An active and productive subsistence lifestyle is nutritionally and culturally critical to rural communities in Alaska, yet changes in climate and rising energy costs are challenging rural residents' ability to conduct subsistence activities. Changes in climate will alter ecosystem structure and function, affecting the distribution of subsistence resources and access to the areas where resources are harvested. High fuel costs (e.g., heating, transportation) have forced rural households to make economic sacrifices to maintain and use equipment needed for subsistence. To address these issues, this project will: 1) document specific impacts that environmental change and energy costs are having on subsistence, 2) identify and link characteristics of the human (e.g., policy, household economics) and natural (e.g., climate patterns, landscape change) system that influence vulnerability to impacts, 3) evaluate the effectiveness of current responses to impacts, and 4) enhance communication networks among communities and researchers to foster future adaptation to globally-driven changes. Rather than considering global-change adaptation as a set of discrete actions, this research will treat actions as feedback loops that link social and ecological components at community and regional scales and will test the hypothesis that ineffective adaptation to global change results in part from weak or missing feedbacks. The project involves collaboration with local communities as well as with federal, state, and tribal organizations in Alaska to develop and enhance networks that invent, test, and share adaptations at regional and larger scales. It will enhance capacity to adapt to environmental change in Alaska by engaging community leaders and training graduate students, many of whom are Alaska Natives, in an interdisciplinary research process. Of the 14-member project team, 21% are Alaska Native, 50% are women, and 43% are early-career scholars.

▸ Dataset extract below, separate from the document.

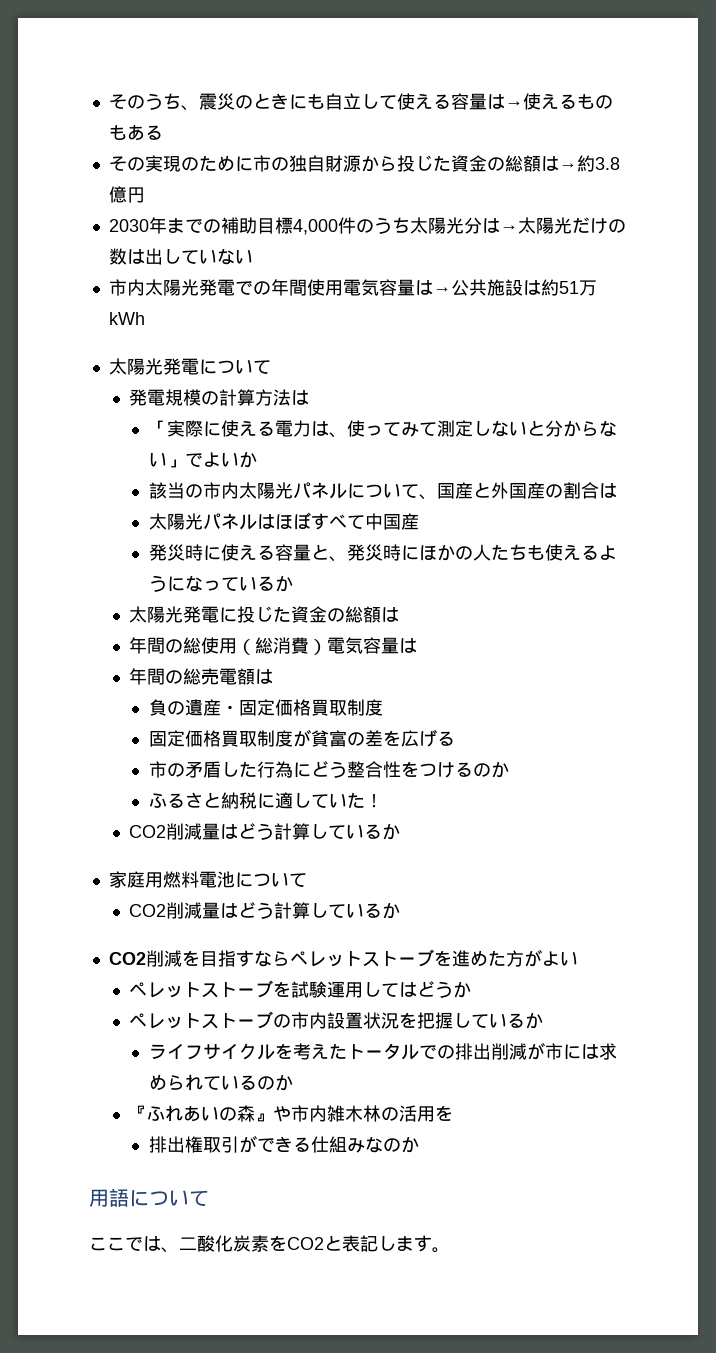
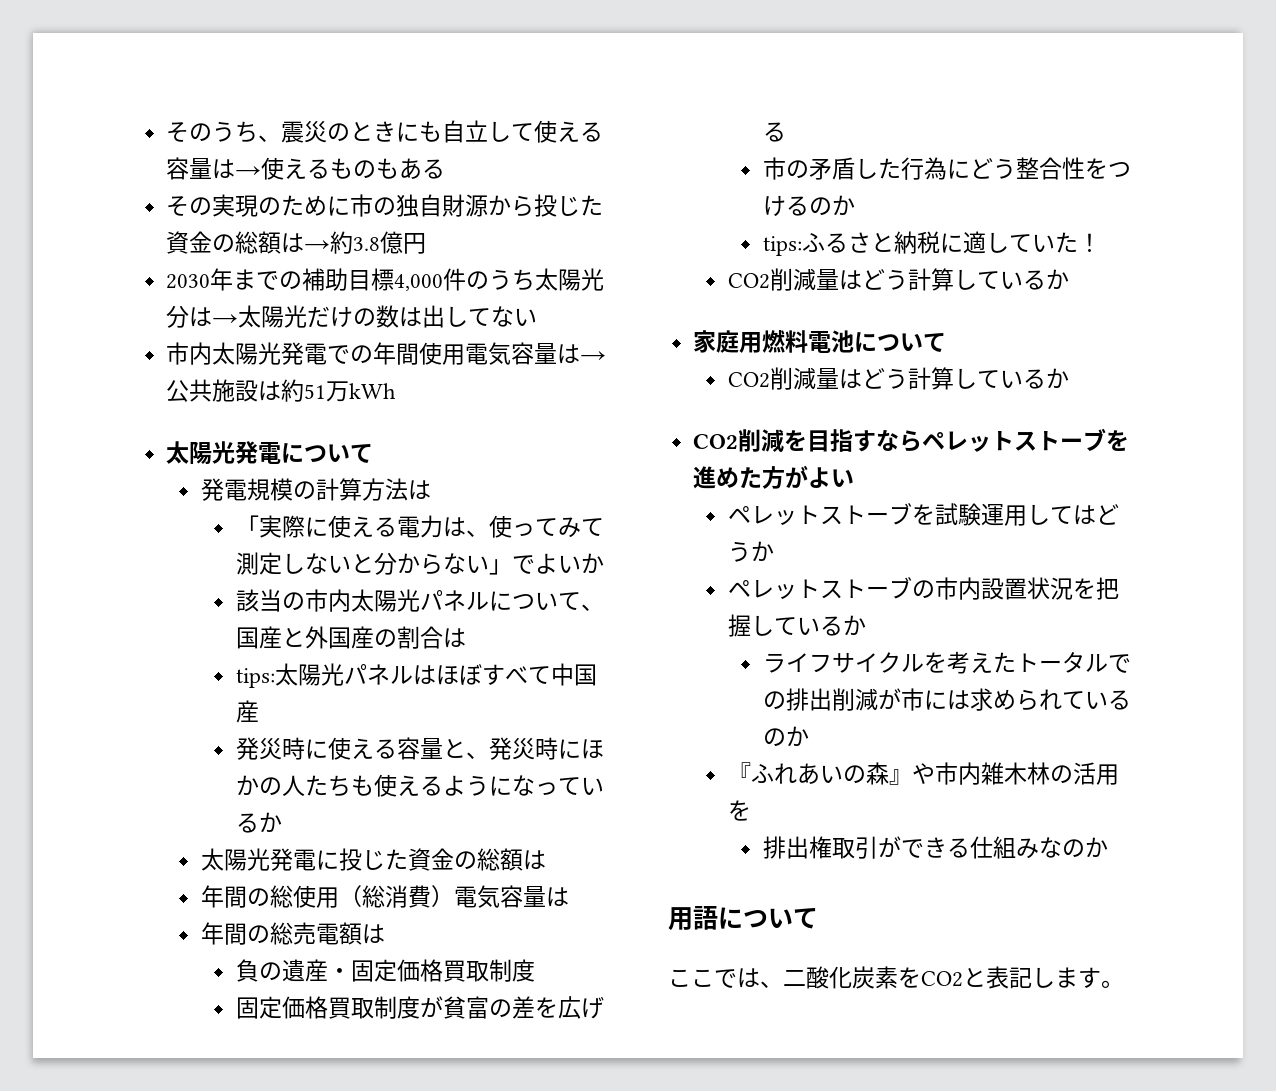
[198,249,217,264] い -> (492, 317) none
(617, 490) none -> [235,668,275,688] tips:
(509, 769) none -> [762,236,802,256] tips:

This project will develop a novel framework (adaptive coupling) to study adaptation in social-ecological systems. It will integrates vulnerability and resilience science in a systems context. Rather than considering global-change adaptation as a set of discrete actions, it treats these as feedback loops that link social-ecological components at community and regional scales. The project will test the hypothesis that ineffective adaptation to global change results in part from weak or missing feedbacks from impacts on communities back to the local drivers or factors mediating community sensitivity to these drivers. The investigators seek to understand reasons for weak or missing feedbacks. The research will contribute to theory by integrating qualitative insights from the social sciences (especially related to political ecology and adaptive and collaborative capacities) with more quantitative information from ecology, hydrology, and economics within a systems framework. The dynamics and pathways by which adaptation scales from individual communities to a region will be investigated. In contrast to the literature on top-down diffusion of innovation from agencies to local entities, the investigators will focus on the grassroots emergence of novelty and factors that influence its regional diffusion. The focus on the interface between theory and practical application of knowledge in local communities has the potential to transform the western linear (loading dock) model of science to a more iterative adaptive approach that recognizes the intellectual value of local knowledge and the importance of real-world application as a learning laboratory.